Berita Koalisi Sipil Tolak Penambahan Kewenangan Polri-TNI hingga Kejaksaan

by


Jakarta, Pahami.id

Koalisi publik mengkritik rencana untuk meningkatkan kekuasaan bagi lembaga penegak hukum POLISI dan jaksa dan lembaga militer Ditemukan Melalui tinjauan hukum (RUU).

Kombinasi publik yang terdiri dari PBHI, Imparsial, Elsam, HRWG, Wali, Inisiatif Centra, Kombinasi Wanita Indonesia, Institut Sosial dan Si Si Bem.

Ketua PBHI Julius Hebrew mengatakan bahwa penegakan hukum dan lembaga penegak hukum militer telah berulang kali menyalahgunakan kekuasaan mereka untuk korupsi, kekerasan.


Selain itu, katanya, jika ditambahkan ke dalam tagihan yang mereka sarankan.

“Dari reformasi dengan memperkuat pengawasan, lembaga -lembaga yang disebutkan di atas sebenarnya dipandang bersaing untuk meningkatkan kekuatan mereka,” kata Julius dalam sebuah pernyataan tertulis, yang disebutkan pada hari Minggu (9/2).

Dia mengutip kasus ini di kantor Jaksa Agung terkait dengan korupsi jaksa penuntut Pinangki Sirna Lasira yang menerima suap dari kasus korupsi Bali Bali Djoko Tjandra.

Sementara itu, beberapa anggota TNI juga terlibat dalam korupsi dalam posisi sipil seperti kasus bekas agen SAR nasional (Kabasarnas) Henri Alfiandi.

Polisi Nasional, sebuah agen penegak hukum, juga diseret ke dalam kasus anggotanya terhadap beberapa konser DWP Malaysia di Jiexpo Kemayoran untuk sementara waktu.

Oleh karena itu, Julius khawatir bahwa jika tiga tagihan institusional disetujui, itu hanya akan menambahkan daftar panjang penyalahgunaan kekuasaan.

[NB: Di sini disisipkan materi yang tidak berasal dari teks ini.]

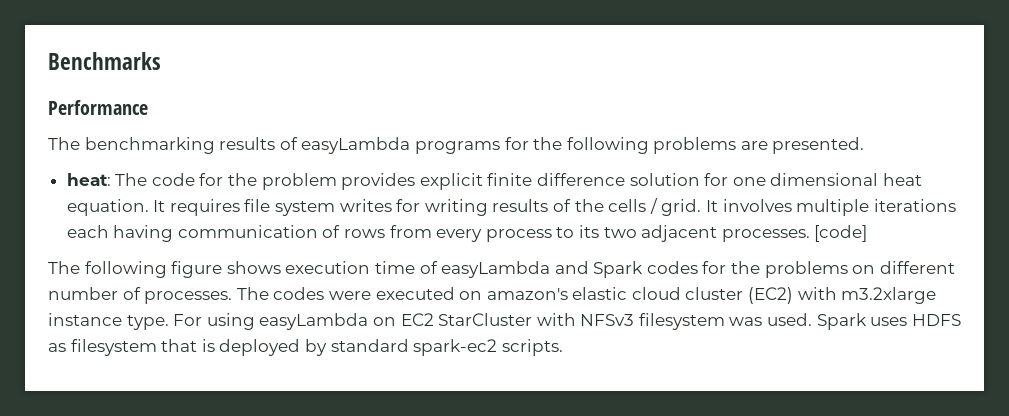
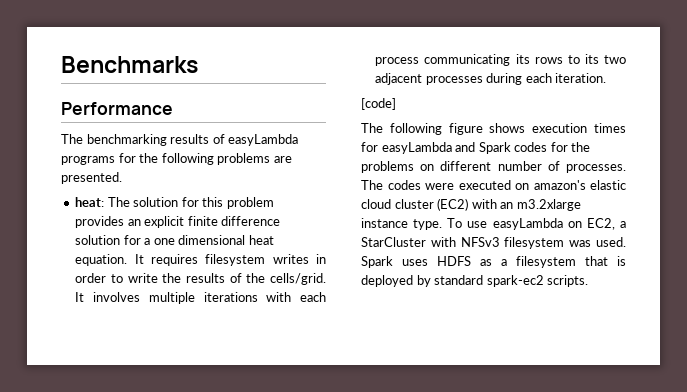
[151,173,258,186] code for the -> [133,197,224,207] solution for this
(416, 181) none -> [127,219,141,226] an
(729, 179) none -> [144,238,151,245] a
[244,198,956,216] [66,225,810,242] file system writes for writing results of the cells / grid. It involves multiple iterations each having communication of rows from every process to its two adjacent processes. -> [205,254,326,266] [75,273,326,285] [75,292,326,304] [375,54,626,66] [375,73,607,85] filesystem writes in order to write the results of the cells/grid. It involves multiple iterations with each process communicating its rows to its two adjacent processes during each iteration. //
[374,261,438,274] time of -> [594,123,626,133] [361,142,378,152] times for
(837, 293) none -> [500,202,514,209] an
[173,313,434,330] For using easyLambda on EC2 -> [447,218,626,230] To use easyLambda on EC2, a
(66, 347) none -> [501,259,507,266] a

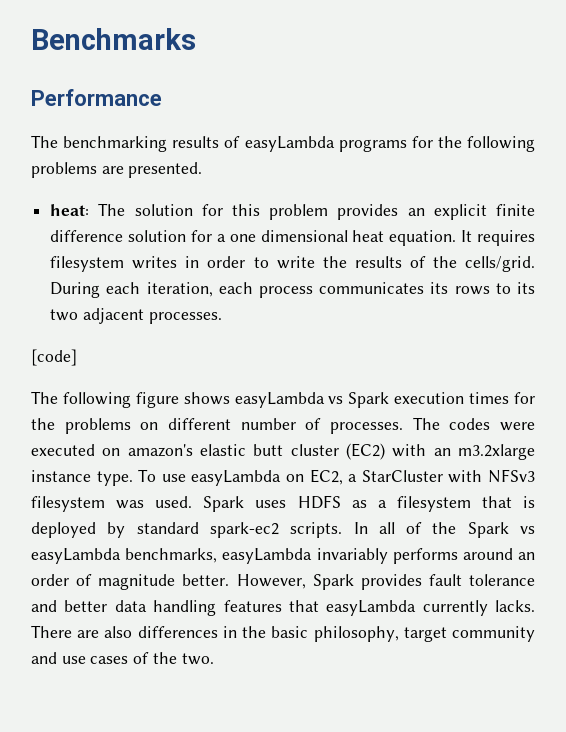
[75,292,292,304] It involves multiple iterations with -> [50,282,213,298] During each iteration,
[424,54,511,66] communicating -> [319,282,425,294] communicates
[425,73,607,85] processes during each iteration. -> [148,312,222,324] processes.
[532,123,626,133] [361,142,548,154] execution times for easyLambda and Spark codes -> [234,392,510,408] easyLambda vs Spark execution times
[361,199,391,209] cloud -> [253,444,284,456] butt
(589, 281) none -> [353,522,535,538] [31,548,536,564] [31,574,535,590] [31,600,535,616] [31,625,535,642] [31,652,214,665] In all of the Spark vs easyLambda benchmarks, easyLambda invariably performs around an order of magnitude better. However, Spark provides fault tolerance and better data handling features that easyLambda currently lacks. There are also differences in the basic philosophy, target community and use cases of the two.

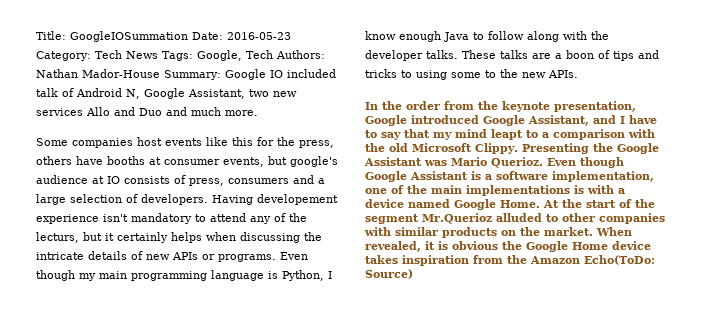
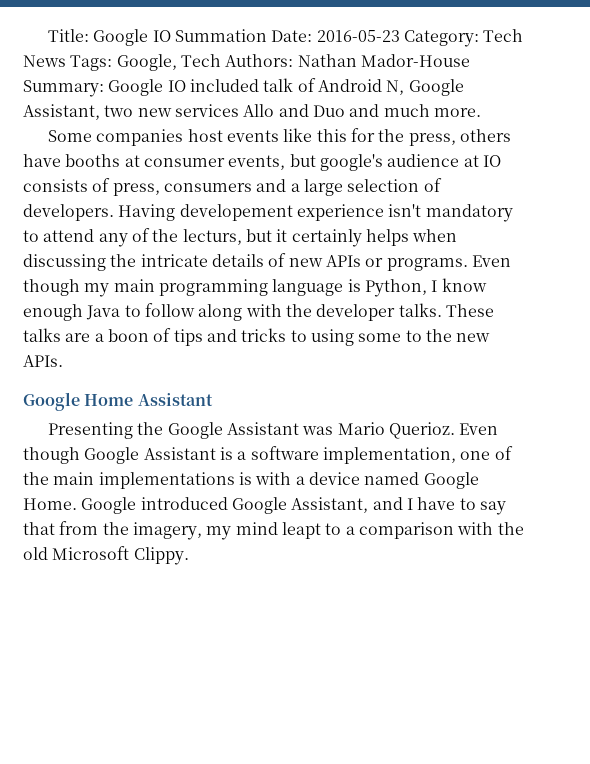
[70,31,188,42] GoogleIOSummation -> [93,29,268,46] Google IO Summation
[365,101,636,112] [365,115,657,126] [365,129,655,140] [365,143,518,154] In the order from the keynote presentation, Google introduced Google Assistant, and I have to say that my mind leapt to a comparison with the old Microsoft Clippy. -> [23,392,213,411] Google Home Assistant //
[543,199,655,208] [365,213,665,224] [364,227,632,238] [365,241,651,252] [365,255,655,266] [365,269,413,279] At the start of the segment Mr.Querioz alluded to other companies with similar products on the market. When revealed, it is obvious the Google Home device takes inspiration from the Amazon Echo(ToDo: Source) -> [81,497,506,515] [23,521,524,540] [23,546,189,565] Google introduced Google Assistant, and I have to say that from the imagery, my mind leapt to a comparison with the old Microsoft Clippy.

Dia mengatakan penambahan kekuasaan juga dapat membahayakan iklim penegakan hukum dan demokrasi di Indonesia jika akhirnya digunakan untuk keuntungan politik oleh pemerintah yang berkuasa.

“Yang kita butuhkan sekarang adalah membangun akuntabilitas dan transparansi dengan cara untuk memperkuat lembaga independen yang ada untuk mengikutinya,” katanya.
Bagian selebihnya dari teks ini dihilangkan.